Clustering algorithms (clustbench)

We have ported the clustbench clustering benchmark (Gagolewski, 2022) to evaluate 105 datasets with a known ground truth and 27 methods using six partition metrics (see table below).

If present, we included noisy points during the clustering process, but ignored them when calculating the performance metrics.

We grouped datasets and methods according to their generator and/or software environment, hence writing modules able to run multiple methods on demand. The Clustering_conda.yml manifest makes use of this parametrization to specify the dataset/method/metric to be run from a benchmarking module.

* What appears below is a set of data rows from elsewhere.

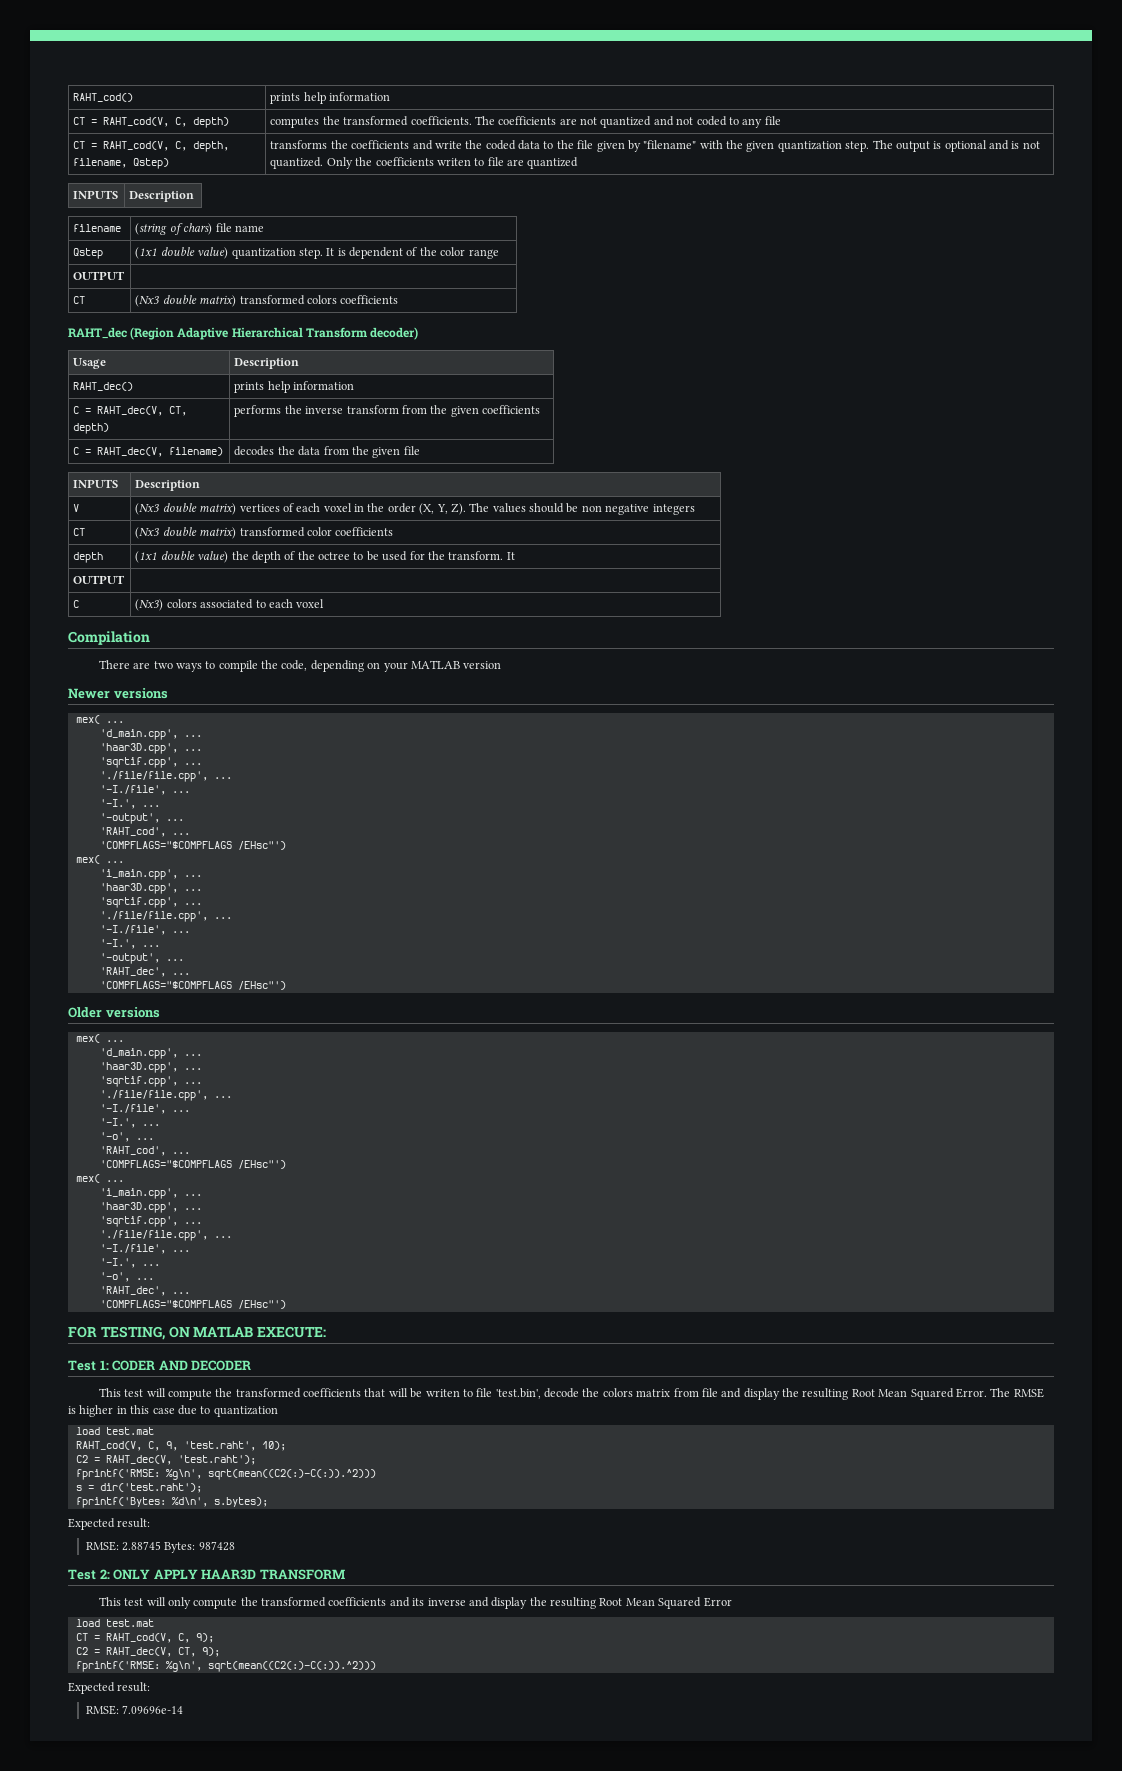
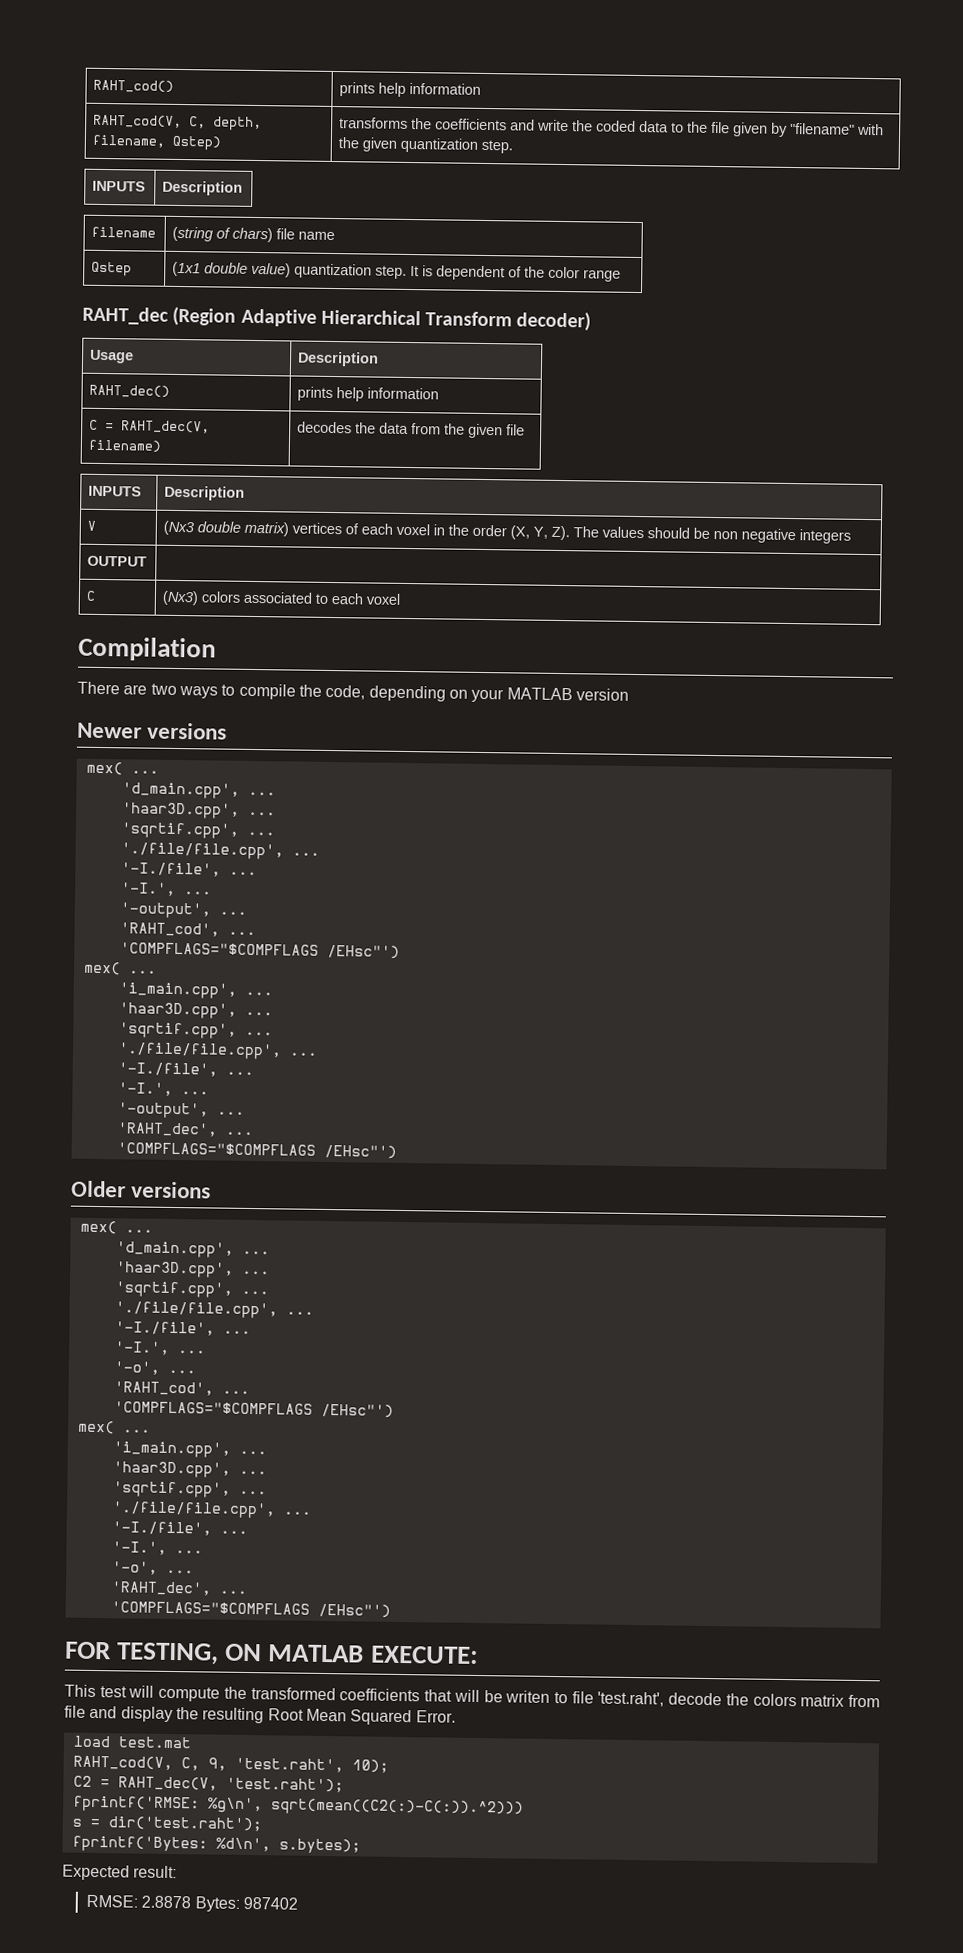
[73,117,230,128] [270,116,781,128] [73,141,98,149] CT = RAHT_cod(V, C, depth) | computes the transformed coefficients. The coefficients are not quantized and not coded to any file // CT = -> (482, 88) none
[872,140,1040,152] [270,157,579,169] The output is optional and is not quantized. Only the coefficients writen to file are quantized -> (514, 146) none
[73,271,126,280] [73,296,86,304] [135,295,399,307] // OUTPUT | // CT | (Nx3 double matrix) transformed colors coefficients -> (622, 275) none
[73,406,188,416] [73,423,110,434] [234,405,541,417] // C = RAHT_dec(V, CT, depth) | performs the inverse transform from the given coefficients -> (440, 393) none
[73,528,86,536] [135,527,394,539] [73,552,104,563] [135,551,515,563] // CT | (Nx3 double matrix) transformed color coefficients // depth | (1x1 double value) the depth of the octree to be used for the transform. It -> (852, 536) none
[68,1360,252,1371] // Test 1: CODER AND DECODER -> (478, 1655) none
[495,1388,541,1399] 'test.bin', -> [597,1691,665,1707] 'test.raht',
[990,1388,1044,1398] [68,1405,278,1417] The RMSE is higher in this case due to quantization -> (456, 1716) none
[121,1541,235,1553] [68,1569,345,1580] [98,1597,732,1609] [75,1619,154,1627] [75,1633,214,1643] [75,1647,220,1657] [75,1661,376,1672] [68,1682,151,1694] [85,1705,183,1715] 2.88745 Bytes: 987428 // Test 2: ONLY APPLY HAAR3D TRANSFORM // This test will only compute the transformed coefficients and its inverse and display the resulting Root Mean Squared Error // load test.mat // CT = RAHT_cod(V, C, 9); // C2 = RAHT_dec(V, CT, 9); // fprintf('RMSE: %g\n', sqrt(mean((C2(:)-C(:)).^2))) // Expected result: // RMSE: 7.09696e-14 -> [141,1895,298,1912] 2.8878 Bytes: 987402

Beyond Conda, we also designed EasyBuild and Apptainer execution environments to evaluate the impact of the software backend on benchmarking results, both in terms of algorithmic outcomes (e.g., clustering metrics) and computational performance.

Components

Stage Module Components Count
Data fcps atom, chainlink, engytime, hepta, lsun, target, tetra, twodiamonds, wingnut 9
graves graves1--graves12 12
other aggregation, aniso, blobs, circles, complex9v1--complex9v55 59
sipu a1, a2, a3, a4, dim032, dim064, dim128, dim256, g2--g6, s1--s4, unbalance, triangle1, triangle2 20
uci iris, wine, yeast 3
wut spiral, zigzag_outliers 2
Clustering fastcluster complete, ward, average, weighted, median, centroid 6
sklearn birch, kmeans, spectral, gm 4
agglomerative average, complete, ward 3
genieclust genie, gic, ica 3
fcps Minimax, MinEnergy, HDBSCAN_2/4/8, Diana, Fanny, Hardcl, Softcl, Clara, PAM 11
Metrics partition_metrics normalized_clustering_accuracy, adjusted_fm_score, adjusted_mi_score, adjusted_rand_score, fm_score, mi_score 6

Running clustbench with Omnibenchmark

To run the benchmark using Conda as a software backend:

git clone git@github.com:omnibenchmark/clustering_example.git
cd clustering_example

ob run Clustering_conda.yml